Extracted data below:

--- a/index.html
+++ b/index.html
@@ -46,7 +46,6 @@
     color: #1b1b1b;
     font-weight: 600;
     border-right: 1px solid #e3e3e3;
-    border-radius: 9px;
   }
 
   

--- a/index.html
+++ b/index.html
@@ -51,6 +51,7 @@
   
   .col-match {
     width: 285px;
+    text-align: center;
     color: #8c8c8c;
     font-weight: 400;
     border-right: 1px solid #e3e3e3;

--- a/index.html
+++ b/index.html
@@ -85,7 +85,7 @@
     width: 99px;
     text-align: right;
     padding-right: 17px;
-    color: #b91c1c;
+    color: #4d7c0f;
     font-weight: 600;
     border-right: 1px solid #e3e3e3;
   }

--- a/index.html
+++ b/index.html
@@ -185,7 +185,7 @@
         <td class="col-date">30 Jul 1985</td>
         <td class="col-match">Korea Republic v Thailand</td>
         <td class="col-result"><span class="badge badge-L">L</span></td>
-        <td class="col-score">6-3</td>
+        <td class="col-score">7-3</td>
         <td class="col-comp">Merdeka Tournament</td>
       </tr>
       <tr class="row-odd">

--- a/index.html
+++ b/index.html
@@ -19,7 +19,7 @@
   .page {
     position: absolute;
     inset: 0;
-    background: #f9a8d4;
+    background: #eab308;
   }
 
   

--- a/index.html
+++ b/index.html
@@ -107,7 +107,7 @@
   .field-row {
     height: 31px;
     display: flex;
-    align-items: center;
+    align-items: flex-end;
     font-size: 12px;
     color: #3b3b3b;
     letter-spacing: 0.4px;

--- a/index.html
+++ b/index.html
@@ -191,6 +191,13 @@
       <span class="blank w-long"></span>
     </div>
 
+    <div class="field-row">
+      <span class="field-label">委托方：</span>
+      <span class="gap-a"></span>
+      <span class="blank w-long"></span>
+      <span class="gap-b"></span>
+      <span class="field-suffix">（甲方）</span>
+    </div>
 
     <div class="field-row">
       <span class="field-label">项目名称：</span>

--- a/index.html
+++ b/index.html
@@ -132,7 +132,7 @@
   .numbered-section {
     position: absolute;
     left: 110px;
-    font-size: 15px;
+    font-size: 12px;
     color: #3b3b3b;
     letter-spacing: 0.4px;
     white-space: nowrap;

End of Extracted data.

## Requirement
Spot every line in the entries that includes the word "items", and copy each one out.

## Response to the exercise
-    align-items: center;
+    align-items: flex-end;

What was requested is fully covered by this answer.